RECORD EXTRACTS:
◆ ◆ ◆ ◆ ◆

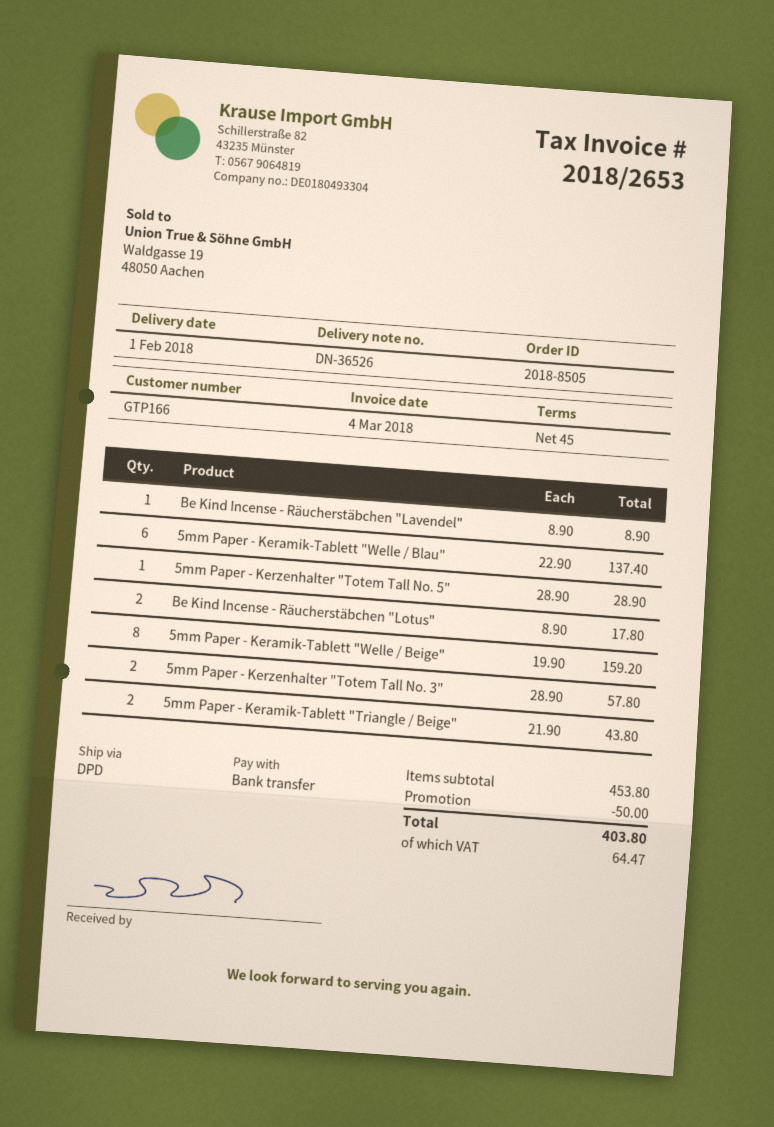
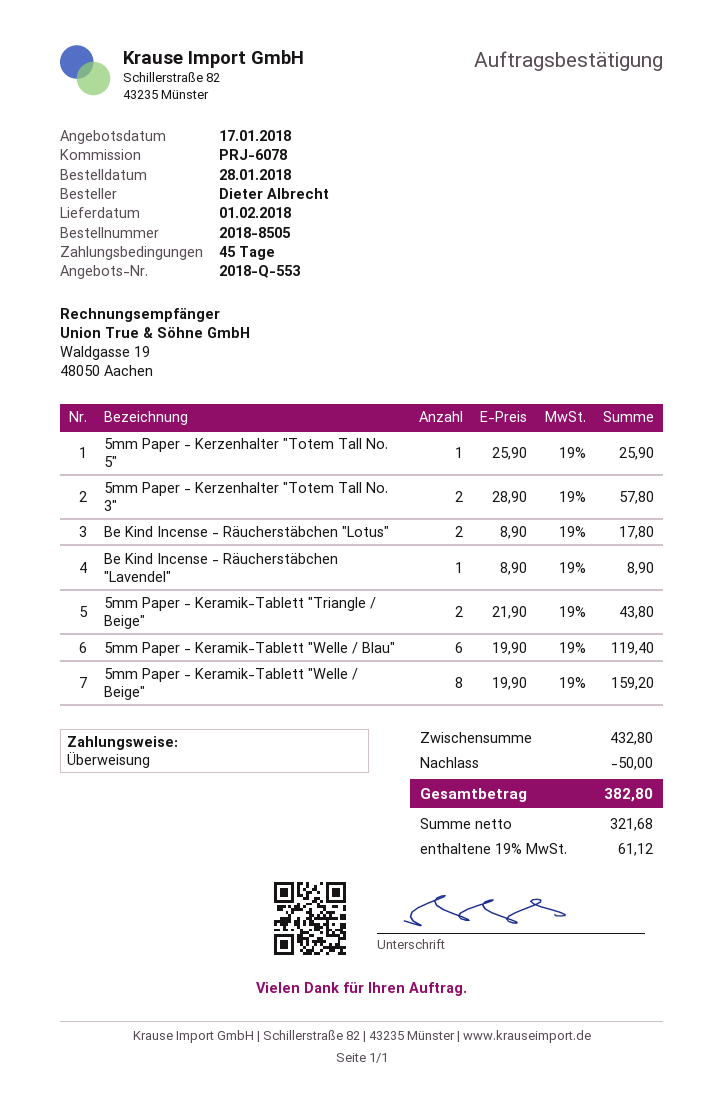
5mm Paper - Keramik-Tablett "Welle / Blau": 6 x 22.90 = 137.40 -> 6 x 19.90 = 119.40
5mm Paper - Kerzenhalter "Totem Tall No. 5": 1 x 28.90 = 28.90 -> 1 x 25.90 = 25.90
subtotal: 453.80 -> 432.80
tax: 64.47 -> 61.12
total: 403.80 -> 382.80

◆ ◆ ◆ ◆ ◆

ASSIGNMENT: Could you transcribe all of the data exactly and omit the pictures?

WRITTEN SOLUTION:
5mm Paper - Keramik-Tablett "Welle / Blau": 6 x 22.90 = 137.40 -> 6 x 19.90 = 119.40
5mm Paper - Kerzenhalter "Totem Tall No. 5": 1 x 28.90 = 28.90 -> 1 x 25.90 = 25.90
subtotal: 453.80 -> 432.80
tax: 64.47 -> 61.12
total: 403.80 -> 382.80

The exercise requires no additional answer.